Thanks for your help.


Solution

  • I know I'm a bit late to the party but here we go:

    Passing variables between AzureML Pipeline Steps

    To directly answer your question, to my knowledge it is not possible to pass variables directly between PythonScriptSteps in an AzureML Pipeline.

    The reason for that is that the steps are executed in isolation, i.e. the code is run in different processes or even computes. The only interface a PythonScriptStep has is (a) command line arguments that need to be set prior to submission of the pipeline and (b) data.

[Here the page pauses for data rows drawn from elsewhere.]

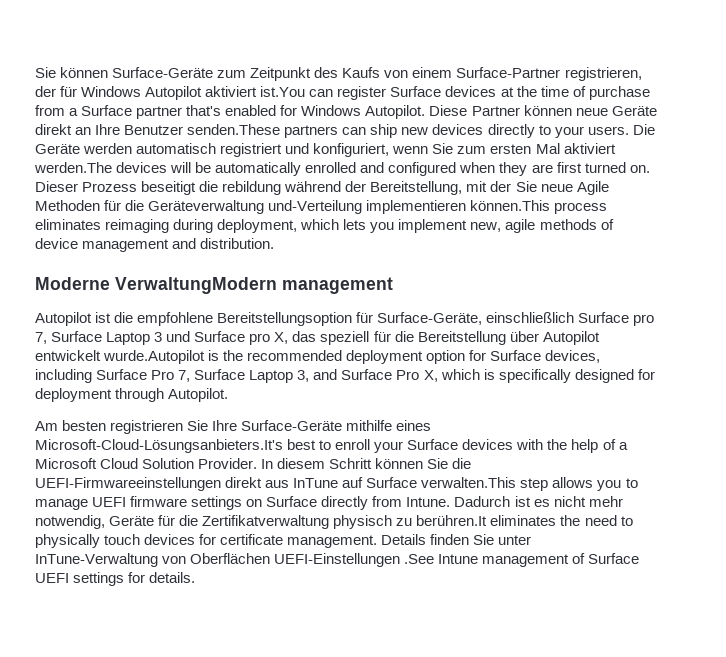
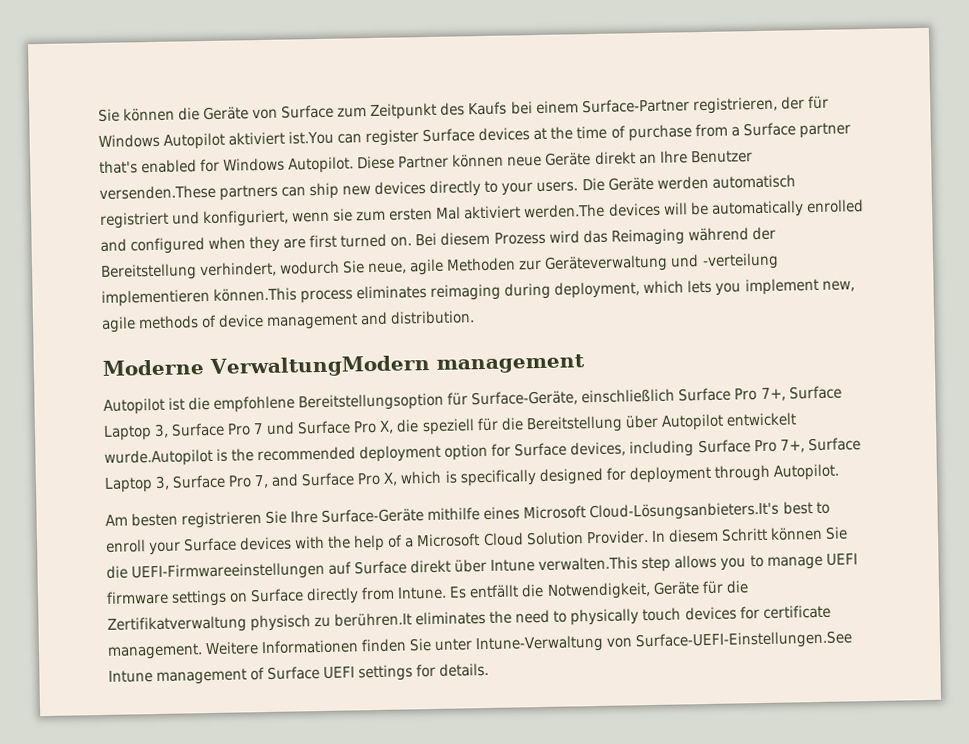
[112,67,214,78] Surface-Geräte -> [178,104,335,121] die Geräte von Surface
[384,70,409,78] von -> [510,101,533,115] bei
[187,124,281,135] senden.These -> [99,184,216,200] versenden.These
[432,143,454,154] Sie -> [333,208,354,222] sie
[35,181,609,195] [35,200,363,214] Dieser Prozess beseitigt die rebildung während der Bereitstellung, mit der Sie neue Agile Methoden für die Geräteverwaltung und-Verteilung -> [415,226,776,247] [100,252,779,281] Bei diesem Prozess wird das Reimaging während der Bereitstellung verhindert, wodurch Sie neue, agile Methoden zur Geräteverwaltung und -verteilung
[633,314,655,326] [35,331,317,345] pro 7, Surface Laptop 3 und Surface pro X, das -> [734,385,842,401] [103,419,420,441] Pro 7+, Surface Laptop 3, Surface Pro 7 und Surface Pro X, die
[178,369,310,383] 7, Surface Laptop 3, -> [779,437,861,453] [104,474,270,493] 7+, Surface Laptop 3, Surface Pro 7,
[35,439,283,453] Microsoft-Cloud-Lösungsanbieters.It's -> [523,501,780,522] Microsoft Cloud-Lösungsanbieters.It's
[225,477,418,488] direkt aus InTune auf Surface -> [328,558,536,575] auf Surface direkt über Intune
[454,496,623,507] [35,515,105,529] Dadurch ist es nicht mehr notwendig, -> [449,582,651,600] Es entfällt die Notwendigkeit,
[381,534,427,545] Details -> [205,639,360,656] Weitere Informationen
[35,553,435,567] InTune-Verwaltung von Oberflächen UEFI-Einstellungen .See -> [475,630,854,654] Intune-Verwaltung von Surface-UEFI-Einstellungen.See

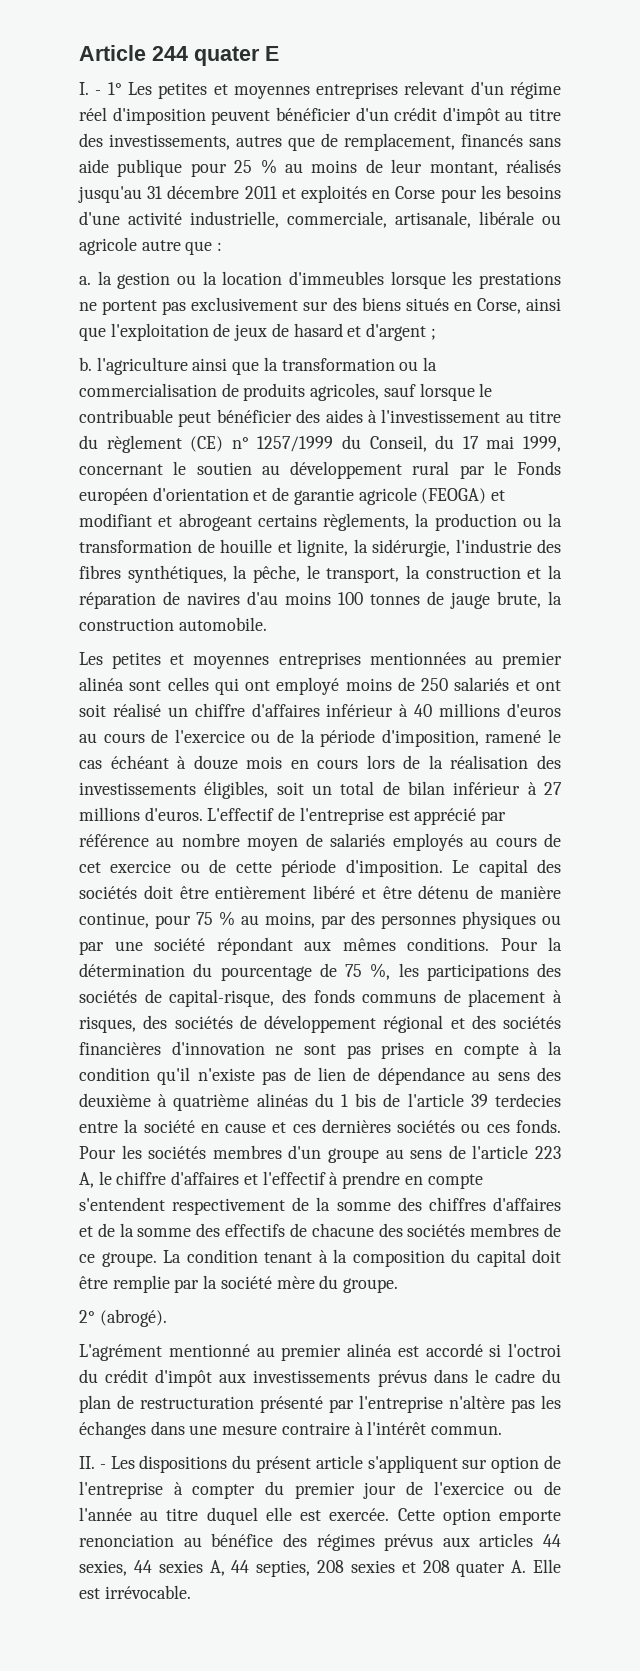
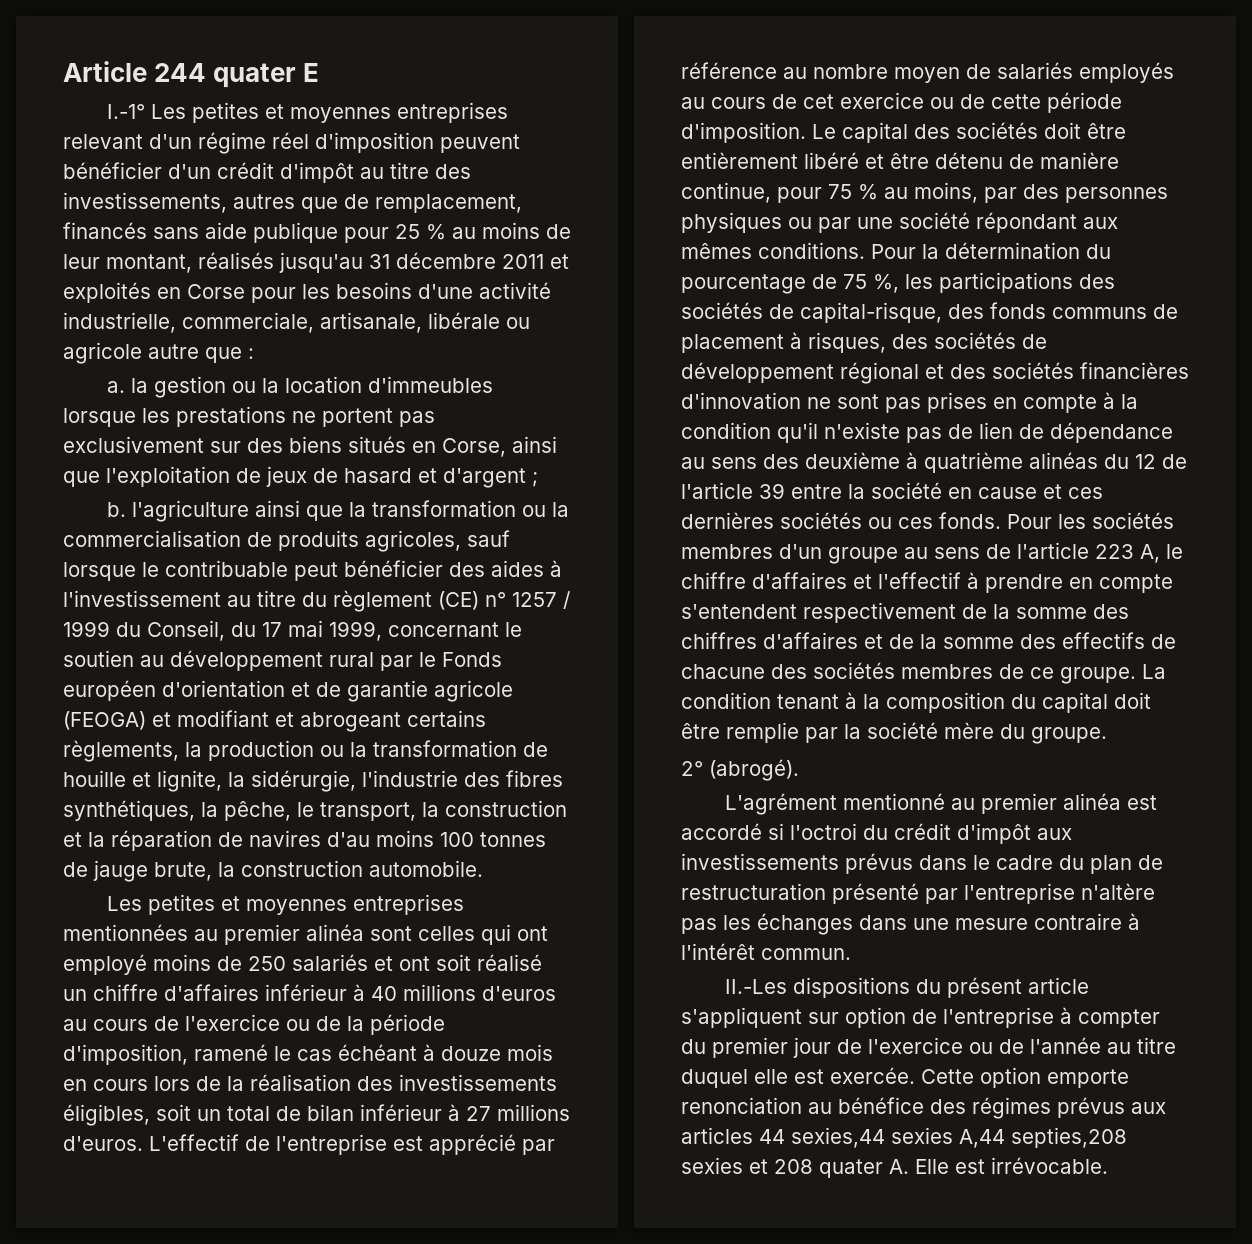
[79,82,122,95] I. - 1° -> [107,104,146,119] I.-1°
[257,436,334,452] 1257/1999 -> [512,591,570,609] [63,621,110,637] 1257 / 1999
[341,1093,377,1107] 1 bis -> [1135,454,1156,469] 12
[494,1093,561,1107] terdecies -> (785, 491) none
[79,1456,135,1469] II. - Les -> [725,979,788,994] II.-Les
[79,1560,344,1577] sexies, 44 sexies A, 44 septies, 208 -> [791,1127,1127,1148] sexies,44 sexies A,44 septies,208

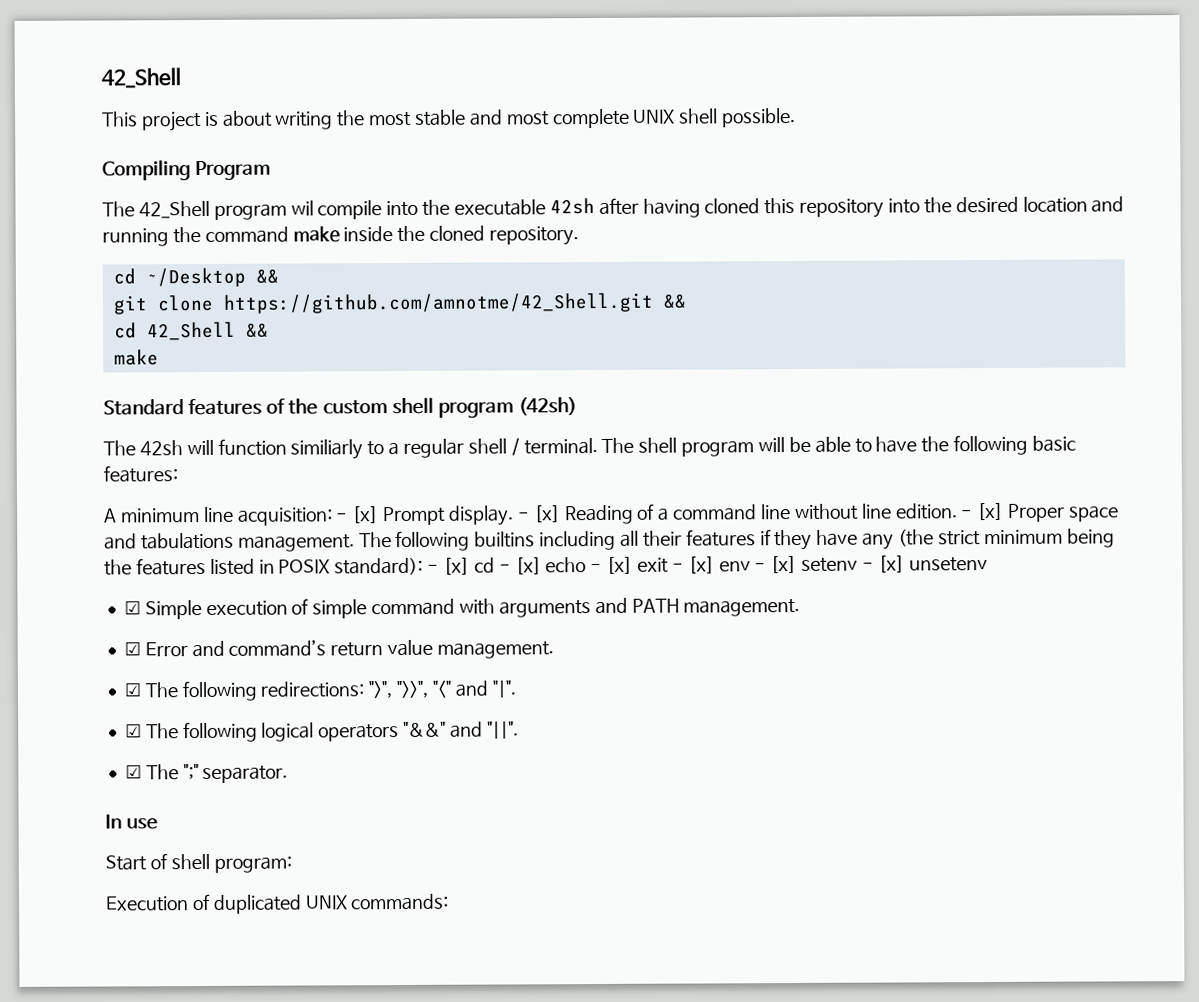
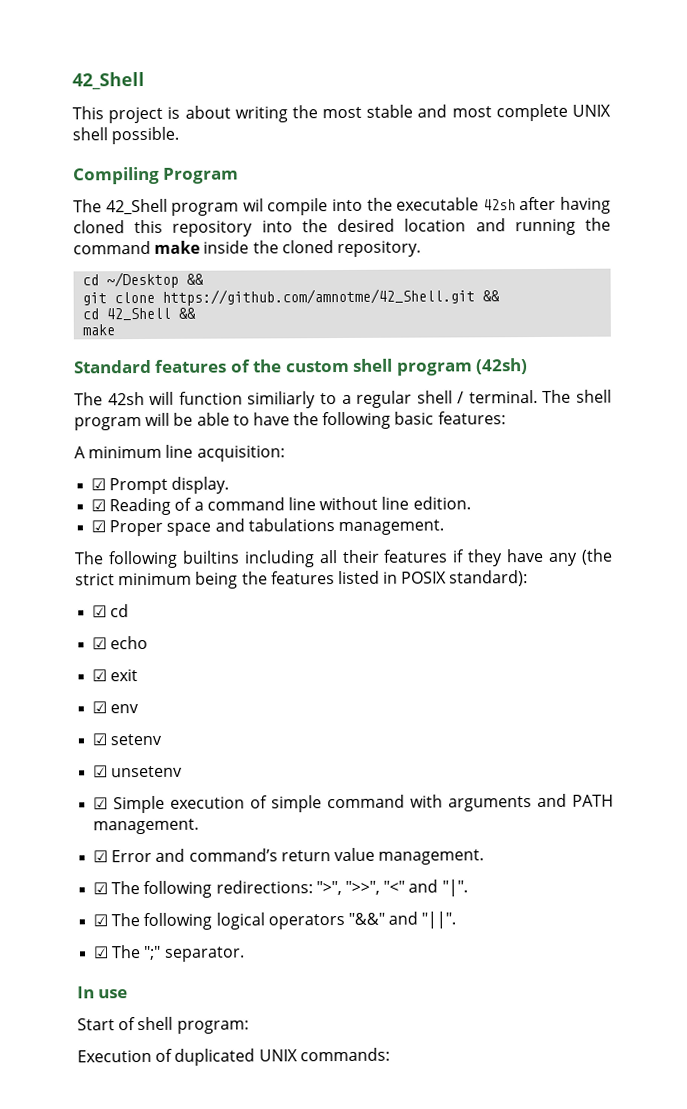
[336,506,380,524] - [x] -> [91,478,107,491] // ☑
[517,505,561,523] - [x] -> [91,499,107,512] // ☑
[961,502,1005,521] - [x] -> [91,520,107,533] // ☑
(355, 543) none -> (444, 527) //
[427,557,542,575] - [x] cd - [x] -> [92,604,130,618] [92,637,108,650] // ☑ cd // ☑
[590,556,634,574] - [x] -> [92,669,108,682] // ☑
[671,556,715,574] - [x] -> [92,701,108,714] // ☑
[754,555,798,574] - [x] -> [92,733,108,746] // ☑
[862,555,905,573] - [x] -> [93,765,109,778] // ☑

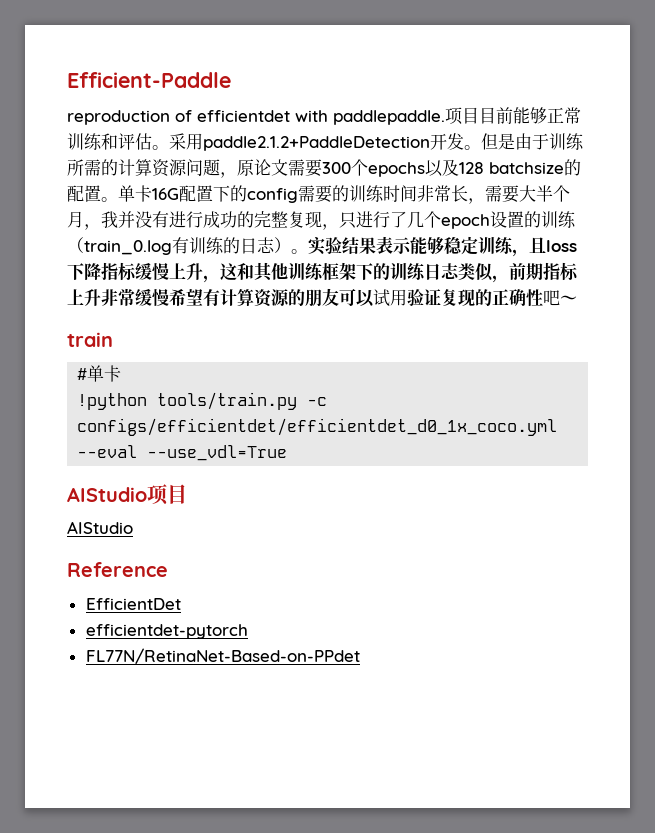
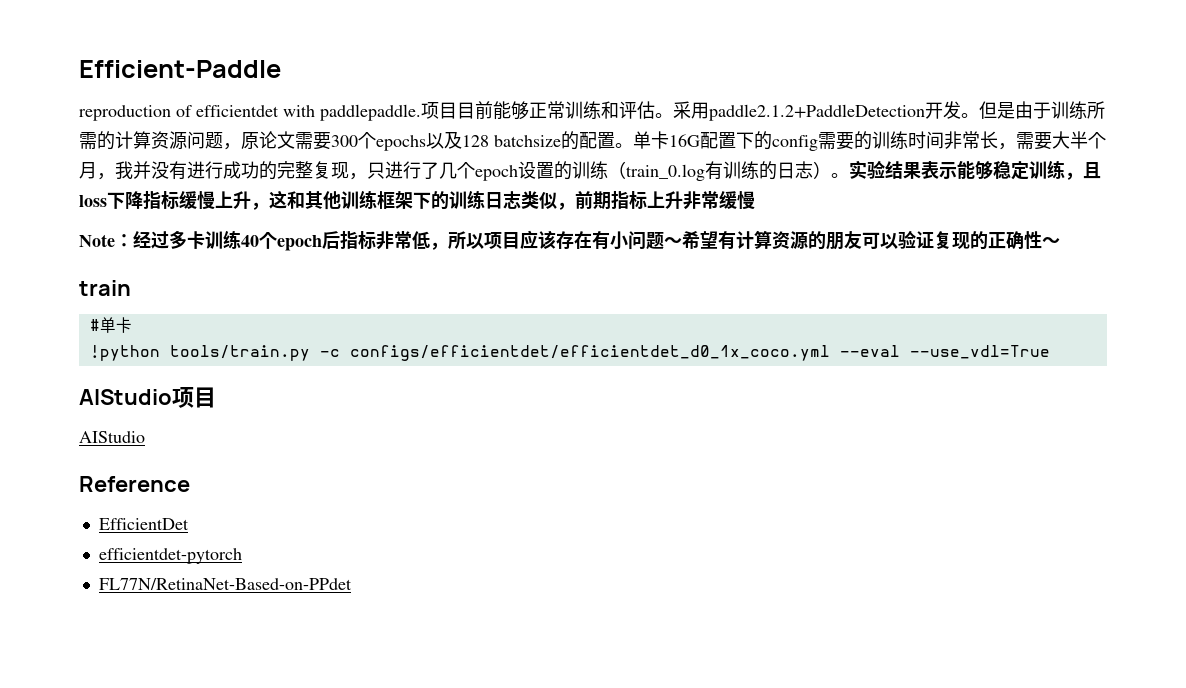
(169, 297) none -> [79,230,682,251] // Note：经过多卡训练40个epoch后指标非常低，所以项目应该存在有小问题～
[373,289,407,307] 试用 -> (898, 241) none
[543,290,560,306] 吧 -> (1042, 240) none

    Using datasets to pass information between PythonScriptSteps

    As a workaround you can use PipelineData to pass data between steps. The previously posted blog post may help: https://vladiliescu.net/3-ways-to-pass-data-between-azure-ml-pipeline-steps/

    As for your concrete problem:

    # pipeline.py
    
    # This will make Azure create a unique directory on the datastore everytime the pipeline is run.
    variables_data = PipelineData("variables_data", datastore=datastore)
    
    # `variables_data` will be mounted on the target compute and a path is given as a command line argument
    write_variable = PythonScriptStep(
        script_name="write_variable.py",
        arguments=[
            "--data_path",
            variables_data
        ],
        outputs=[variables_data],
    )
    
    read_variable = PythonScriptStep(
        script_name="read_variable.py",
        arguments=[
            "--data_path",
            variables_data
        ],
        inputs=[variables_data],
    )
    
    

    In your script you'll want to serialize the variable / object that you're trying to pass between steps:

    (You could of course use JSON or any other serialization method)

    # write_variable.py
    
    import argparse
    import pickle
    from pathlib import Path
    
    parser = argparse.ArgumentParser()
    parser.add_argument("--data_path")
    args = parser.parse_args()
    
    obj = [1, 2, 3, 4]
    
    Path(args.data_path).mkdir(parents=True, exist_ok=True)
    with open(args.data_path + "/obj.pkl", "wb") as f:
        pickle.dump(obj, f)
    

    Finally, you can read the variable in the next step:

    # read_variable.py
    
    import argparse
    import pickle
    
    parser = argparse.ArgumentParser()
    parser.add_argument("--data_path")
    args = parser.parse_args()
    
    
    with open(args.data_path + "/obj.pkl", "rb") as f:
        obj = pickle.load(f)
    
    print(obj)